With a performance like that, Gore is lucky to be trailing Republican Texas Gov. George W. Bush by only a few points in most polls. But what has Democrats alarmed is that Gore's gaps grow when Nader's name is brought up. In Michigan, a recent statewide poll by EPIC/MRA of Lansing in early July put Gore at 40 percent and Bush at 45 percent. But in a four-way race with Nader and likely Reform Party candidate Pat Buchanan, Gore dropped to 34 percent to Bush's 46 percent, while Nader got 8 percent and Buchanan got 3 percent. Another poll, conducted in late June for the Wisconsin Policy Research Institute, found in a two-way matchup likely Wisconsin voters favor Bush 47 to 41 percent. But when Nader and Buchanan are added to the list, Bush's lead widens to eight points, with Bush at 43 percent, Gore 35 percent, Nader 9 percent and Buchanan 3 percent.

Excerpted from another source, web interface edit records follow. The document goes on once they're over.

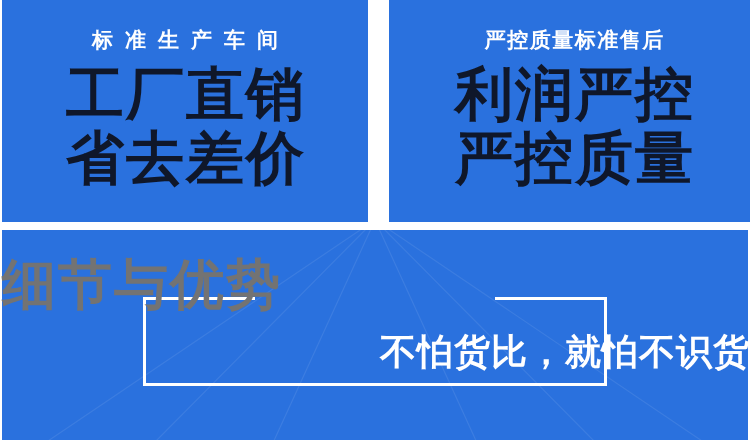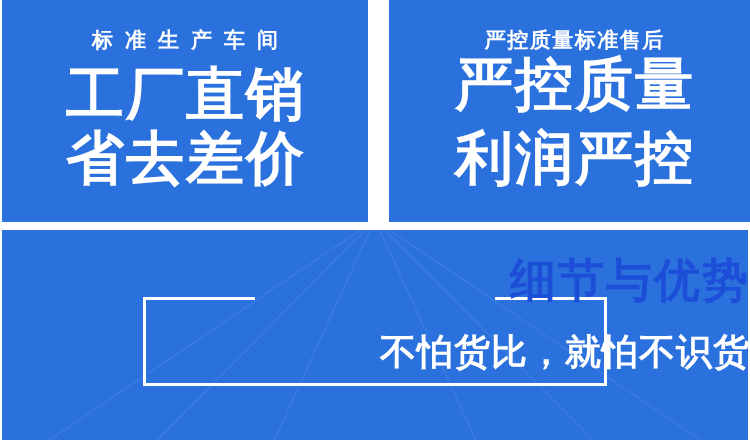"工厂直销" .headline { color: #ffffff -> #0f172a }
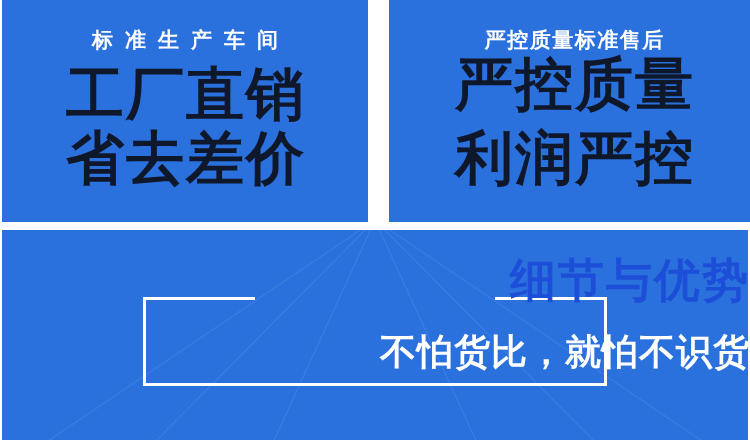"严控质量" div.headline { order: before "利润严控" -> after "利润严控" }
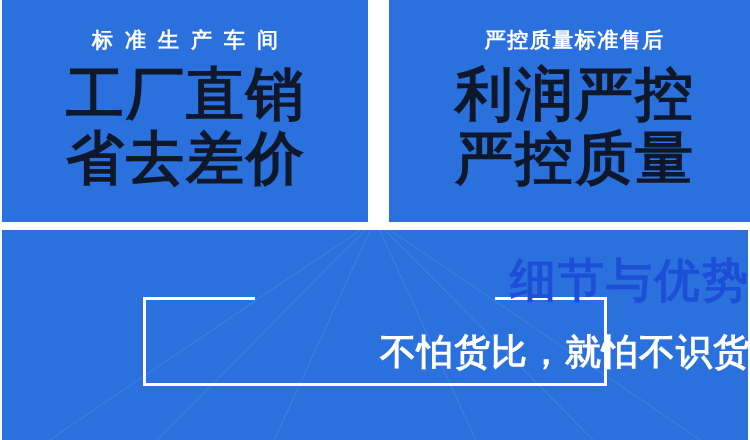"细节与优势" .bottom-title { color: #1d4ed8 -> #737373; font-size: 46px -> 54px; text-align: right -> left }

Nader has been helped by the distance the United Auto Workers and Teamsters unions have kept from Gore after he ignored their entreaties on trade status with China. Nader met with the Teamsters' executive council this past month and UAW President Steven Yokich pointedly mentioned Nader as an alternative to Gore.

Craig Harvey, a 45-year-old resident of Pittsfield Township near Ann Arbor, is a good example of a Nader voter: He normally votes Democratic but supported Ross Perot in 1992 and voted for Nader is a write-in candidate in 1996. This year has been circulating petitions to get Nader and the Greens on the Michigan ballot because he likes Nader's call to renegotiate trade agreements, protect the environment and force Congress to listen to citizens rather than corporations. "Nader has been saying the same basic things and working the same basic issues for 35 years now, not changing his tone with every poll that comes down," Harvey told the Associated Press. "I trust him."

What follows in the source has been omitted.